_Study material:_

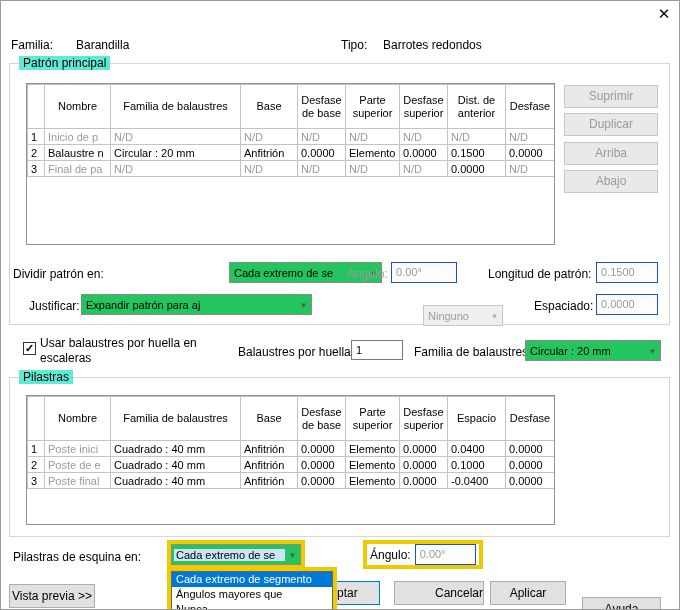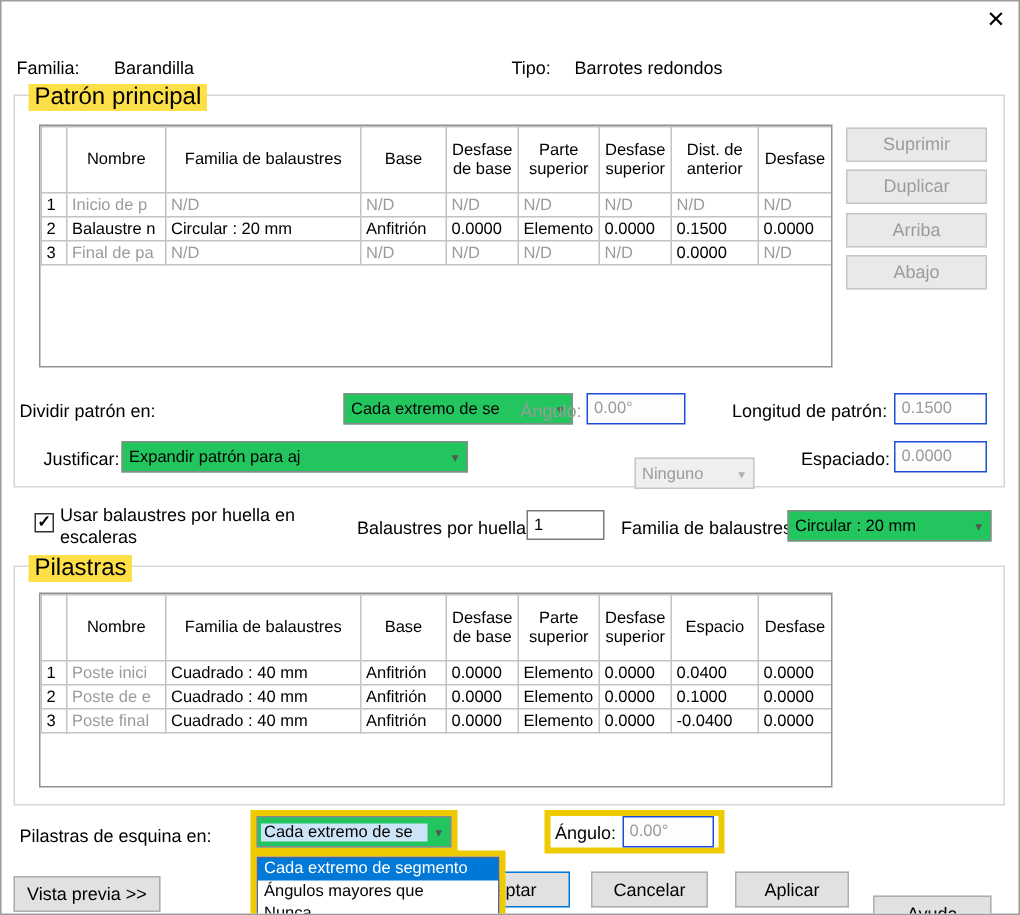--- a/index.html
+++ b/index.html
@@ -10,21 +10,21 @@
     border:1px solid #9b9b9b; overflow:hidden; font-size:12px; color:#000;
   }
   .abs { position:absolute; }
   .lbl { font-size:12px; white-space:nowrap; }
   .dim { color:#9b9b9b; }
   .dark { color:#000; }
 
   .close-x { font-size:15px; color:#000; cursor:pointer; width:22px; height:20px; text-align:center; line-height:20px; }
 
   .group { position:absolute; border:1px solid #d6d6d6; }
-  .group-label { position:absolute; top:-8px; left:9px; background:#fde047; padding:0 4px; font-size:16px; white-space:nowrap; }
+  .group-label { position:absolute; top:-8px; left:9px; background:#5eead4; padding:0 4px; font-size:12px; white-space:nowrap; }
 
   .tbl-box { position:absolute; background:#fff; border:1px solid #919191; overflow:hidden; }
   table.grid { border-collapse:collapse; table-layout:fixed; font-size:11px; }
   table.grid th, table.grid td { border:1px solid #c3c3c3; overflow:hidden; }
   table.grid th {
     font-weight:normal; text-align:center; vertical-align:middle;
     background:#fff; height:44px; white-space:normal; line-height:1.15; padding:1px 2px;
   }
   table.grid td { height:16px; padding:1px 3px; white-space:nowrap; text-align:left; }
   td.rownum { text-align:center; }
@@ -271,19 +271,19 @@
   </div>
 
   <div class="open-list" style="left:166px; top:566px; width:170px;">
     <div class="inner">
       <div class="item selected">Cada extremo de segmento</div>
       <div class="item">Ángulos mayores que</div>
       <div class="item">Nunca</div>
     </div>
   </div>
 
-  <div class="btn" style="left:8px; top:583px; width:98px; height:24px; line-height:22px;"><span>Vista previa &gt;&gt;</span></div>
+  <div class="btn" style="left:8px; top:583px; width:86px; height:24px; line-height:22px;"><span>Vista previa &gt;&gt;</span></div>
   <div class="btn default" style="left:293px; top:580px; width:86px; height:24px; line-height:22px; z-index:1;"><span>Aceptar</span></div>
-  <div class="btn" style="left:393px; top:580px; width:78px; height:24px; line-height:22px;"><span>Cancelar</span></div>
+  <div class="btn" style="left:393px; top:580px; width:90px; height:24px; line-height:22px;text-align:right;"><span>Cancelar</span></div>
   <div class="btn" style="left:489px; top:580px; width:76px; height:24px; line-height:22px;"><span>Aplicar</span></div>
   <div class="btn" style="left:581px; top:580px; width:79px; height:24px; line-height:22px;margin-top:16px;"><span>Ayuda</span></div>
 
 </div>
 
 </body></html>

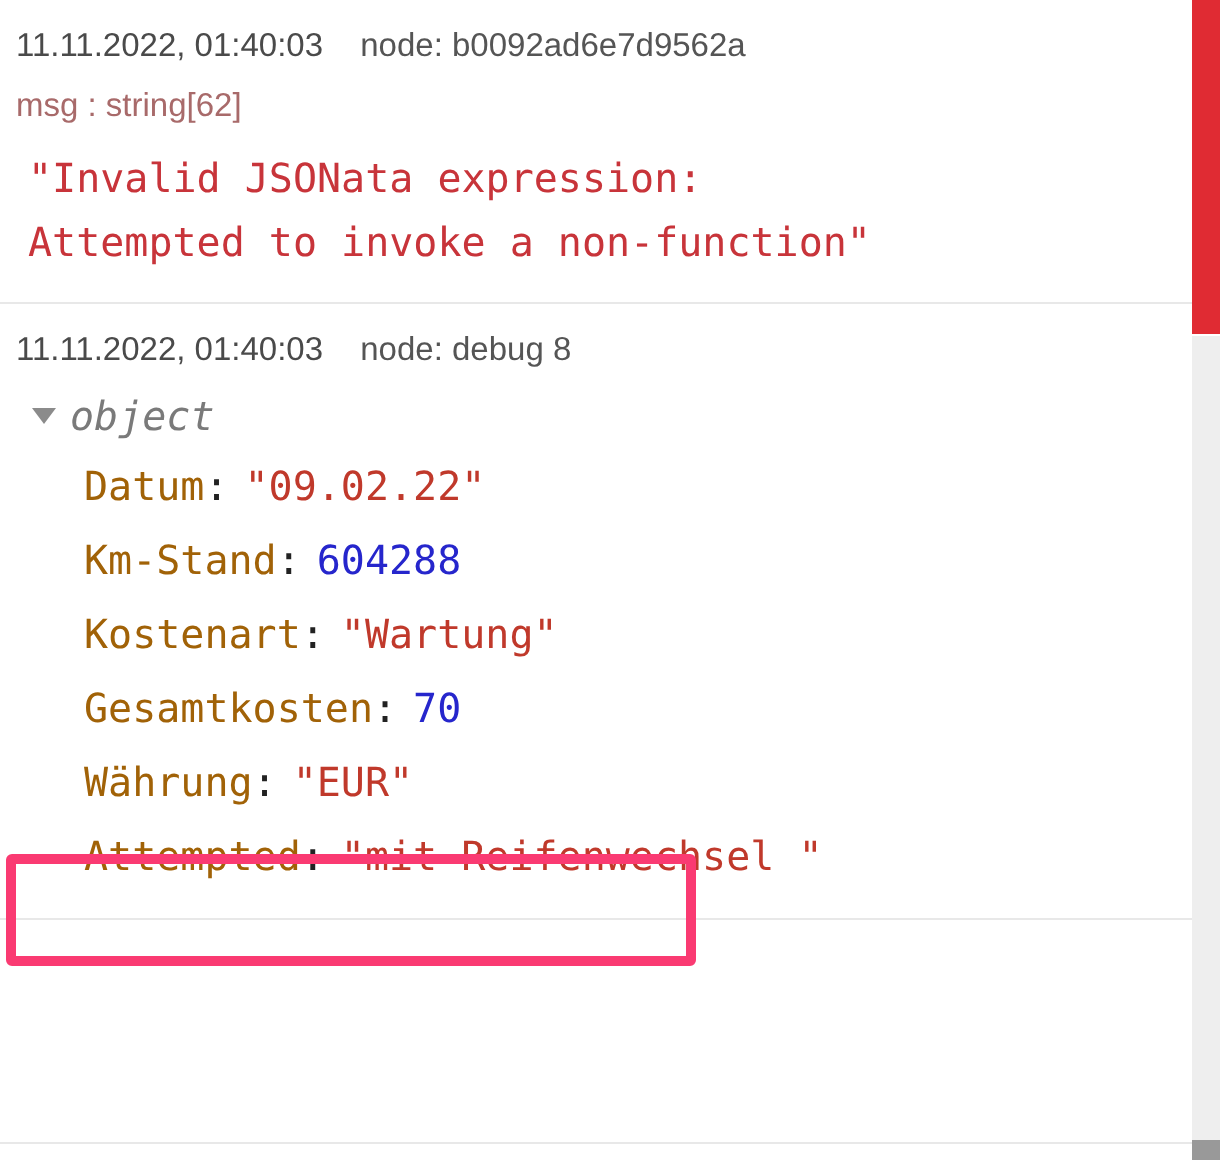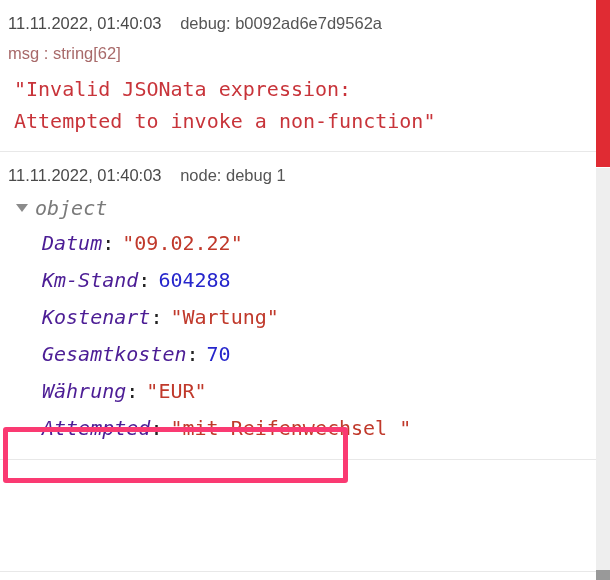--- a/index.html
+++ b/index.html
@@ -109,22 +109,21 @@
     display: block;
     padding-left: 34px;
   }
   .obj-prop {
     display: block;
     line-height: 37px;
     white-space: nowrap;
     position: relative;
   }
   .prop-key {
-    color: #4c1d95;
-    font-style: italic;
+    color: #a16207;
   }
   .prop-colon {
     color: #222222;
   }
   .prop-val {
     margin-left: 8px;
   }
   .prop-val.type-string {
     color: #c0392b;
   }
@@ -188,31 +187,31 @@
   }
 </style>
 </head>
 <body>
 
 <div id="debug-panel">
 
   <div class="debug-message is-error">
     <div class="msg-meta">
       <span class="msg-date">11.11.2022, 01:40:03</span>
-      <span class="msg-node">debug: b0092ad6e7d9562a</span>
+      <span class="msg-node">node: b0092ad6e7d9562a</span>
     </div>
     <div class="msg-topic">msg : string[62]</div>
     <div class="msg-body-error">"Invalid JSONata expression:
 Attempted to invoke a non-function"</div>
   </div>
 
   <div class="debug-message">
     <div class="msg-meta">
       <span class="msg-date">11.11.2022, 01:40:03</span>
-      <span class="msg-node">node: debug 1</span>
+      <span class="msg-node">node: debug 8</span>
     </div>
 
     <div class="obj-tree">
       <div class="obj-root">
         <span class="expander"></span>
         <span class="obj-root-label">object</span>
       </div>
 
       <div class="obj-props">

_Task brief:_
Above are the records; print exactly the lines from the line with "top:-8px; left:9px; background:#5eead4;" to the line with "font-weight:normal; text-align:center; vertical-align:middle;", including both, and nothing else.

_Result for this exercise:_
+  .group-label { position:absolute; top:-8px; left:9px; background:#5eead4; padding:0 4px; font-size:12px; white-space:nowrap; }
 
   .tbl-box { position:absolute; background:#fff; border:1px solid #919191; overflow:hidden; }
   table.grid { border-collapse:collapse; table-layout:fixed; font-size:11px; }
   table.grid th, table.grid td { border:1px solid #c3c3c3; overflow:hidden; }
   table.grid th {
     font-weight:normal; text-align:center; vertical-align:middle;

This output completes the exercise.